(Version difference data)
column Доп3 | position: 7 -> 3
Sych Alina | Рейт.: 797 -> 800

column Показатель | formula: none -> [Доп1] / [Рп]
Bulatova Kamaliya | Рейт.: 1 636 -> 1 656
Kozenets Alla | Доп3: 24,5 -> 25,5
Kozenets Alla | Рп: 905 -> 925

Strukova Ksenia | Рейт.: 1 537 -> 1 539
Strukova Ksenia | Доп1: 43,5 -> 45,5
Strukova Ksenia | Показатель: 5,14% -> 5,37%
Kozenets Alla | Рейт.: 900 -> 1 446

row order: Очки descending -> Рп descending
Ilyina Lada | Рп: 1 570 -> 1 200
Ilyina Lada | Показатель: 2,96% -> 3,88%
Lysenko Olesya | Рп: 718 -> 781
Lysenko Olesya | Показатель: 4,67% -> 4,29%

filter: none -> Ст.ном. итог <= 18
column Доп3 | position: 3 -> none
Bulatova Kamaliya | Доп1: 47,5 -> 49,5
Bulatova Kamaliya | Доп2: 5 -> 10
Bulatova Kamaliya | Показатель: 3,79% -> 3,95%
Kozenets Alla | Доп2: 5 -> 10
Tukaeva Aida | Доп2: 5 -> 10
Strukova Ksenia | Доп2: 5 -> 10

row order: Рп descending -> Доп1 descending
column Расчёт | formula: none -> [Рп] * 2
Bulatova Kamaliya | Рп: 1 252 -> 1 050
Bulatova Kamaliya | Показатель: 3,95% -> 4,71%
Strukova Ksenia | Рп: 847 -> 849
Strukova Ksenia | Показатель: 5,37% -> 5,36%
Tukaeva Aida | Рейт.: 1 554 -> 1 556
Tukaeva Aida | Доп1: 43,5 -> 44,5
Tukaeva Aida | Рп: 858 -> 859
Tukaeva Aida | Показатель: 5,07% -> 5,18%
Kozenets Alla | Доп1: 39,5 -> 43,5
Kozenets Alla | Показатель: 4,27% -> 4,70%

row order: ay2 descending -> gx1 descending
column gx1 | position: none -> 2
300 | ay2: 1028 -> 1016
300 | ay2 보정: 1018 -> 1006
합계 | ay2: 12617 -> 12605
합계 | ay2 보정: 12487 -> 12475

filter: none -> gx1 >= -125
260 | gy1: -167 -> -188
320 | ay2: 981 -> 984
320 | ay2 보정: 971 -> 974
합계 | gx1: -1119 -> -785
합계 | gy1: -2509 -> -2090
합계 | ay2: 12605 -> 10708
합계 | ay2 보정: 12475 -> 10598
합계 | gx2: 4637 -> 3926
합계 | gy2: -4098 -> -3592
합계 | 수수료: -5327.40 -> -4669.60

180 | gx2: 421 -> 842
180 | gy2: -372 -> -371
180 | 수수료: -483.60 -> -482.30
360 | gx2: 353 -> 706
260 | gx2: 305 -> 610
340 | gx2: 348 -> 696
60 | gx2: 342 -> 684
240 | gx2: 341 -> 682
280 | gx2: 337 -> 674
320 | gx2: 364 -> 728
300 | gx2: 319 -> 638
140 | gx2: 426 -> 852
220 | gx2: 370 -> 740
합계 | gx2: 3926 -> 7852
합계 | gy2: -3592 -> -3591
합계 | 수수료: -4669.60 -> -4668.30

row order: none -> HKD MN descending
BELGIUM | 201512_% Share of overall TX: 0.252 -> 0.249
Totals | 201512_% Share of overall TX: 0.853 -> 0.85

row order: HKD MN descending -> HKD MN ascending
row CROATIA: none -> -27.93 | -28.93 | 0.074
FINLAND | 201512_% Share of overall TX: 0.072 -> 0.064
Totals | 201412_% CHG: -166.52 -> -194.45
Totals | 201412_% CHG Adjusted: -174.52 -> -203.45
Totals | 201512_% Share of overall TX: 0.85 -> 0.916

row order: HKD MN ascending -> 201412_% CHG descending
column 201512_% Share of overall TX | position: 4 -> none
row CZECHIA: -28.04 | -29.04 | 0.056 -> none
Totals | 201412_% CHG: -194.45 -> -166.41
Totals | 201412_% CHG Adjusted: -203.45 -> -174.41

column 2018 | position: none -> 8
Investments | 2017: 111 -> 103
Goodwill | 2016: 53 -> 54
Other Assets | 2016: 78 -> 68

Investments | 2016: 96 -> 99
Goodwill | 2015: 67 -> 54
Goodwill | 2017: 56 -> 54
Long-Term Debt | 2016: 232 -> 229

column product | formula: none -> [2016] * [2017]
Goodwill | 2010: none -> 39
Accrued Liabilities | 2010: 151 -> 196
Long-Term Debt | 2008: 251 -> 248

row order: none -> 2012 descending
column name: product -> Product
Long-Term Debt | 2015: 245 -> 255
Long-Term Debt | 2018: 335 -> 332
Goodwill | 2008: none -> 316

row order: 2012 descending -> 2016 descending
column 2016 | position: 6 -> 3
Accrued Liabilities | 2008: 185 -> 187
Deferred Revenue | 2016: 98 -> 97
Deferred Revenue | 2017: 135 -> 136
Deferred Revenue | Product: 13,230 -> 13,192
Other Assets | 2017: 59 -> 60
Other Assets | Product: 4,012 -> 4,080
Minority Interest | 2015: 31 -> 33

> [Task requirements] Please set down again, word for word, only the lines from the start of the entries through the line with "Strukova Ksenia | Доп1: 43,5 -> 45,5", both ends included.

> [Exercise response]
column Доп3 | position: 7 -> 3
Sych Alina | Рейт.: 797 -> 800

column Показатель | formula: none -> [Доп1] / [Рп]
Bulatova Kamaliya | Рейт.: 1 636 -> 1 656
Kozenets Alla | Доп3: 24,5 -> 25,5
Kozenets Alla | Рп: 905 -> 925

Strukova Ksenia | Рейт.: 1 537 -> 1 539
Strukova Ksenia | Доп1: 43,5 -> 45,5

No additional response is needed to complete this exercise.